From January to April 2022, the latest data published by the National Statistics Institute (INE), the number of tourists arriving in Spain by plane was ten times higher than in the same period in 2021. Looking ahead to the summer months, a greater influx of travellers is expected at Spanish airports. In fact, Aena has revised upwards its passenger traffic estimates for this year.
The International Air Transport Association (IATA) is also optimistic for the summer and expects this year’s flights to account for 86.9% of 2019 levels. Furthermore, IATA notes that “the war is not expected to derail the travel recovery”.
“Airline ticket prices are determined by the interaction between supply and demand,” explained the Airline Association (ALA) to Newtral.es, who added that inflation is not affecting prices as much in this sense. When demand increases, it puts upward pressure on airline ticket prices.
ALA clarifies that it would not be correct or realistic to compare the value of a ticket from last year with one from this summer, as in 2021 “there was hardly any demand”. Data from the INE, the source to which the association redirects, shows this. In April 2022, before the start of the summer, more than 5.2 million tourists arrived in Spain by plane, while in August last year, at the height of the summer season, they totalled 3.9 million.
How Are Flight Prices Affected?
Fuel prices were on an upward trend before the Russian invasion of Ukraine, but the conflict precipitated this increase. However, as ALA explains, most airlines have not been directly affected, as they sign contracts to fix the price of fuel for fixed periods of time. In other words, they guarantee their fuel supply through what is known as hedging.
The fact that an airline has a hedge means that “whatever happens in the market, airlines that have a hedge will pay the fuel at the contracted price.
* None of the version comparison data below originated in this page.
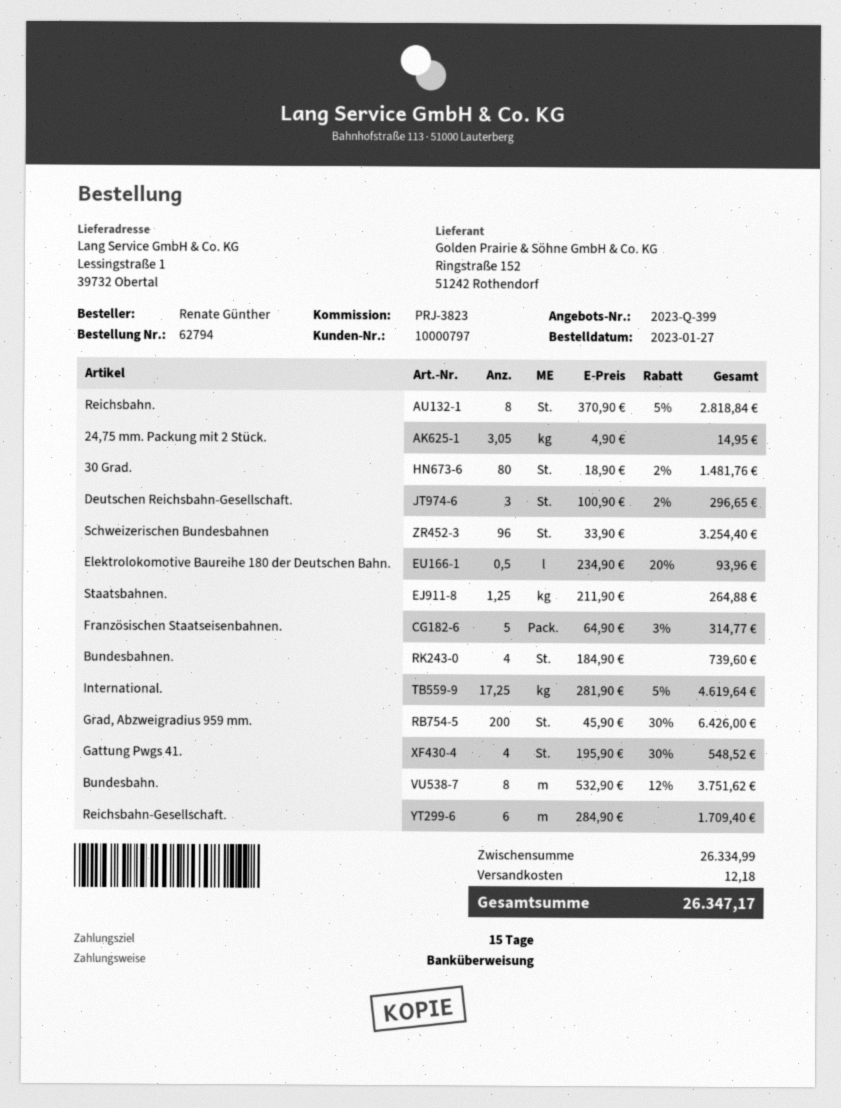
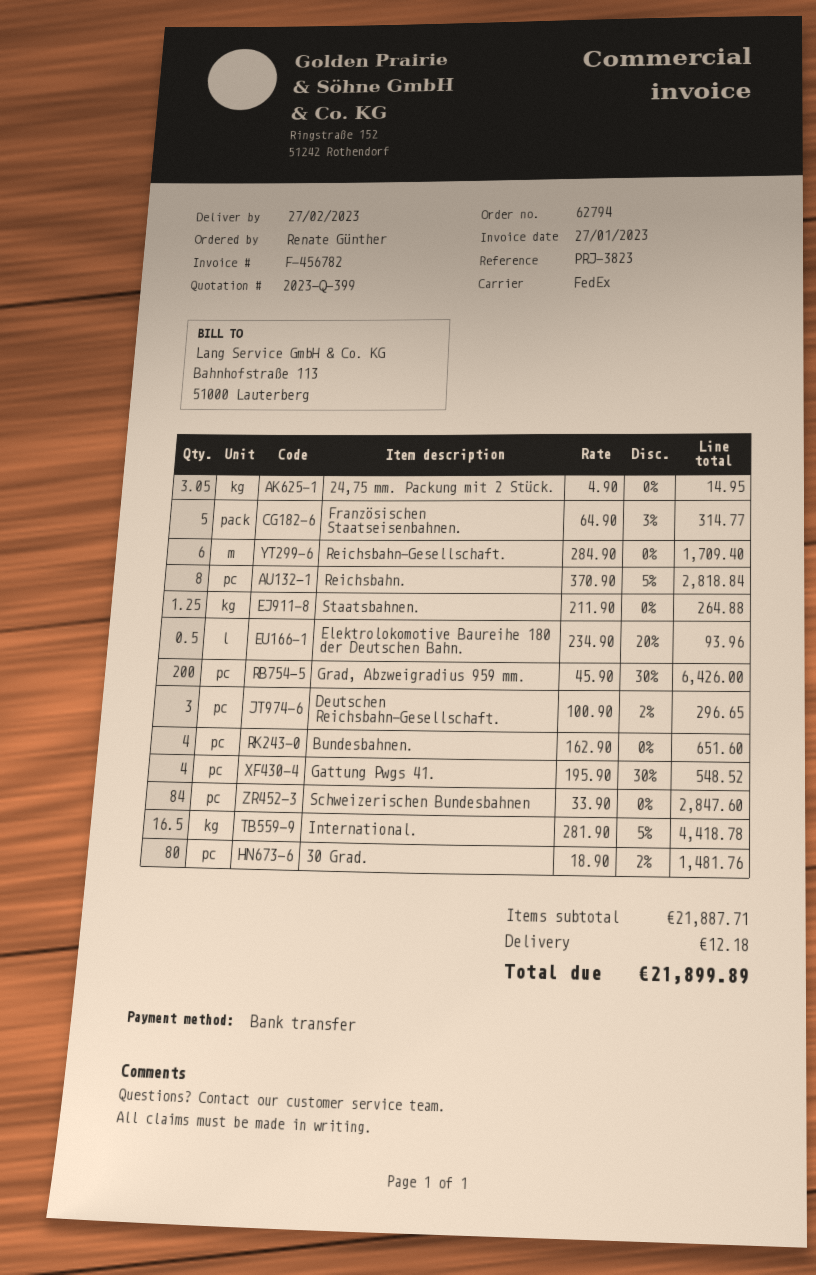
Schweizerischen Bundesbahnen: 96 x 33.90 = 3254.40 -> 84 x 33.90 = 2847.60
Bundesbahnen.: 4 x 184.90 = 739.60 -> 4 x 162.90 = 651.60
International.: 17.25 x 281.90 - 5% = 4619.64 -> 16.5 x 281.90 - 5% = 4418.78
Bundesbahn.: 8 x 532.90 - 12% = 3751.62 -> none
subtotal: 26334.99 -> 21887.71
total: 26347.17 -> 21899.89

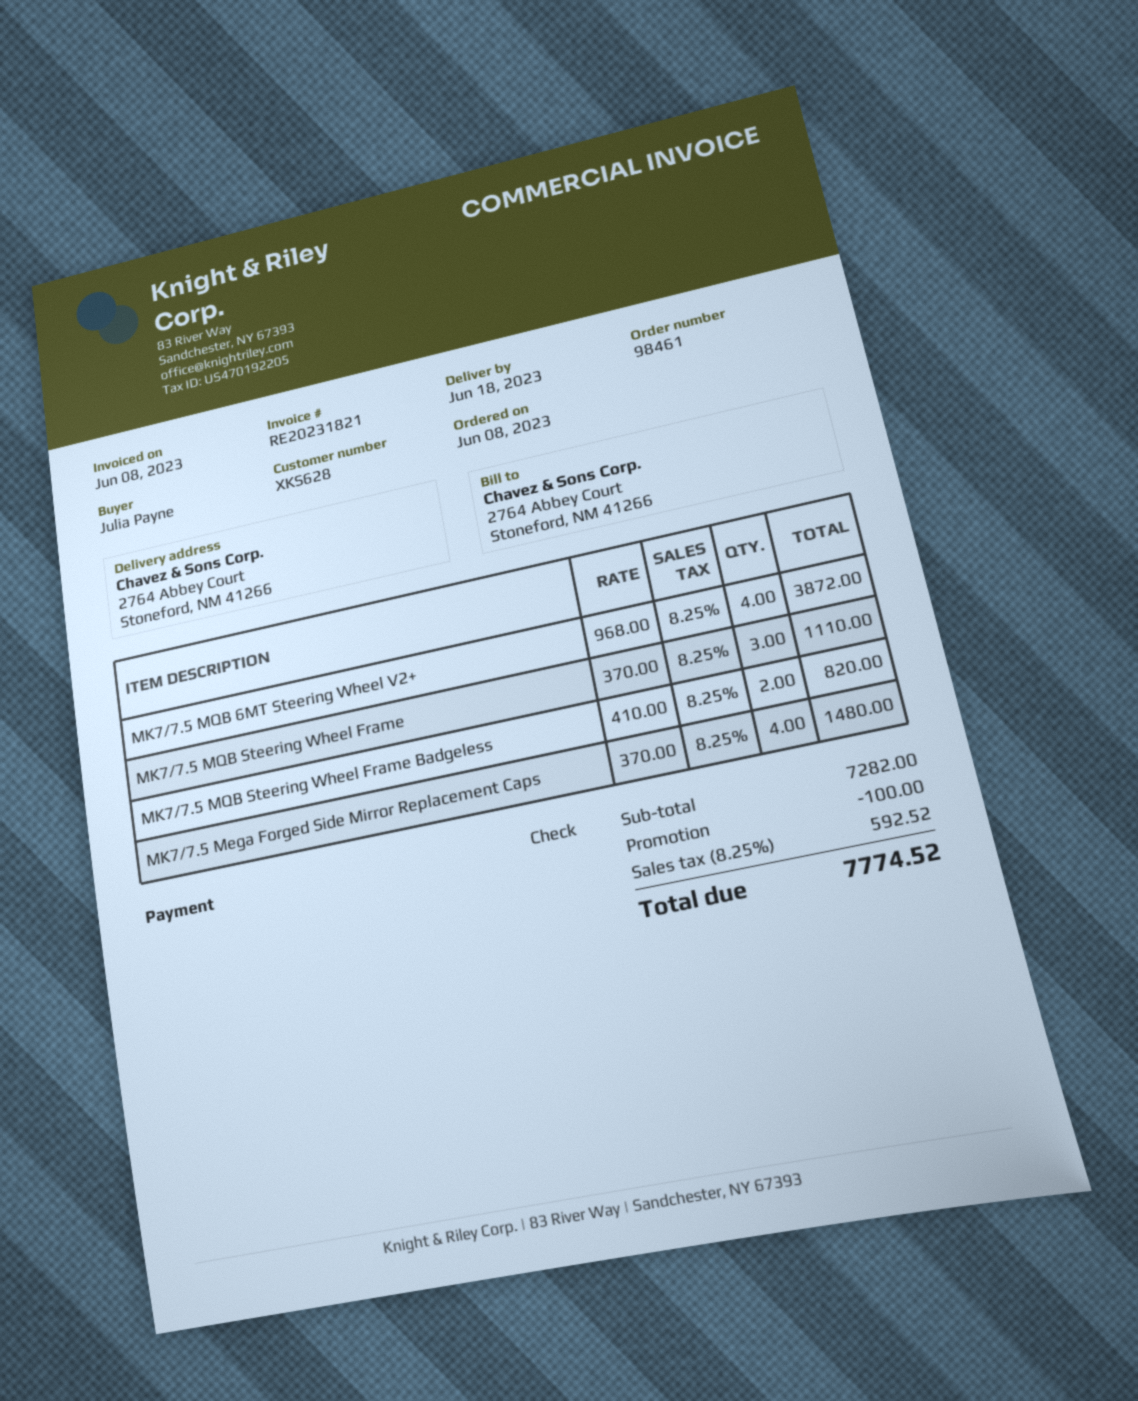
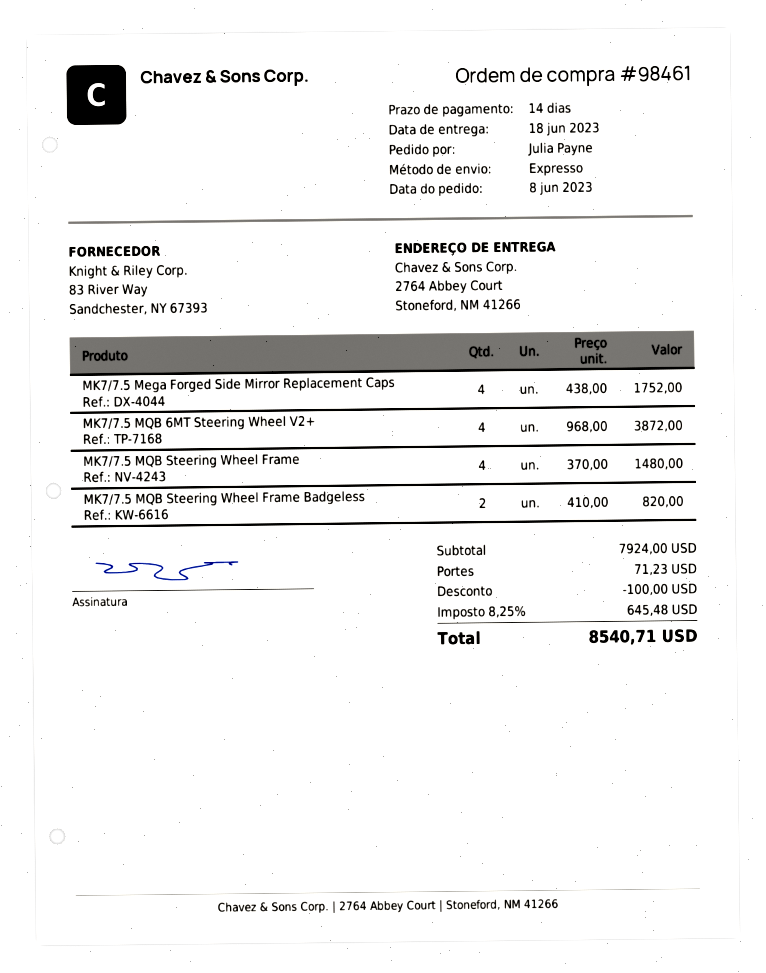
MK7/7.5 MQB Steering Wheel Frame: 3 x 370.00 = 1110.00 -> 4 x 370.00 = 1480.00
MK7/7.5 Mega Forged Side Mirror Replacement Caps: 4 x 370.00 = 1480.00 -> 4 x 438.00 = 1752.00
subtotal: 7282.00 -> 7924.00
shipping: none -> 71.23
tax: 8.25% = 592.52 -> 8.25% = 645.48
total: 7774.52 -> 8540.71

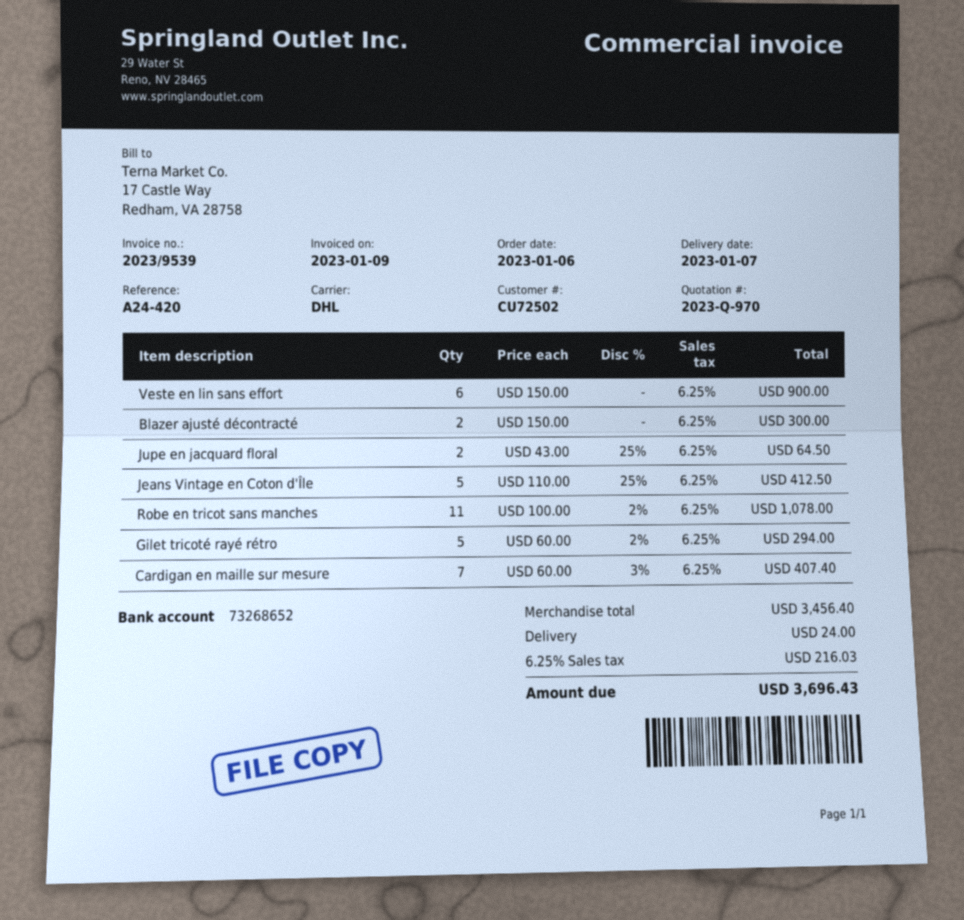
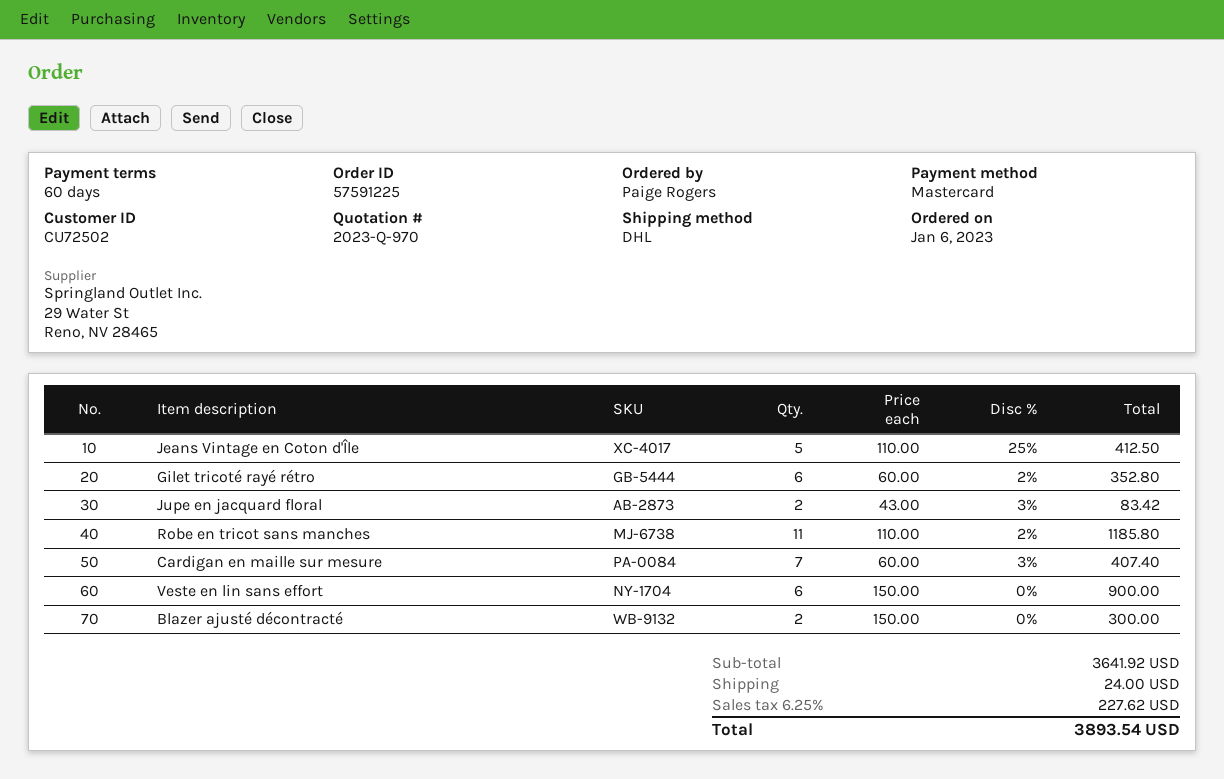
Jupe en jacquard floral: 2 x 43.00 - 25% = 64.50 -> 2 x 43.00 - 3% = 83.42
Robe en tricot sans manches: 11 x 100.00 - 2% = 1078.00 -> 11 x 110.00 - 2% = 1185.80
Gilet tricoté rayé rétro: 5 x 60.00 - 2% = 294.00 -> 6 x 60.00 - 2% = 352.80
subtotal: 3456.40 -> 3641.92
tax: 6.25% = 216.03 -> 6.25% = 227.62
total: 3696.43 -> 3893.54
It may be 120 euros in the market, but if they bought it at a lower price, they will be able to keep it,” the association has said.
Inflation may affect airline tickets to a greater or lesser extent depending on the coverage contracted by the airline. “Those with 70% or 80% cover will hardly notice the impact of the rise in oil prices, but those without will be affected”.
IATA explained to Newtral.es that, although they do not make estimates on the effect of inflation on airline tickets, according to their latest financial forecast “fuel and labour costs are factors that contribute to the 796,000 million dollars of general expenses, which represents an increase of 44% of airline costs in 2021”.
On the other hand, IATA acknowledges that by 2022, fuel is the largest cost item for the airline industry, but estimates that it will account for a quarter of total costs. In fact, as they point out in a press release, high oil and fuel prices are likely to make airlines improve their fuel efficiency.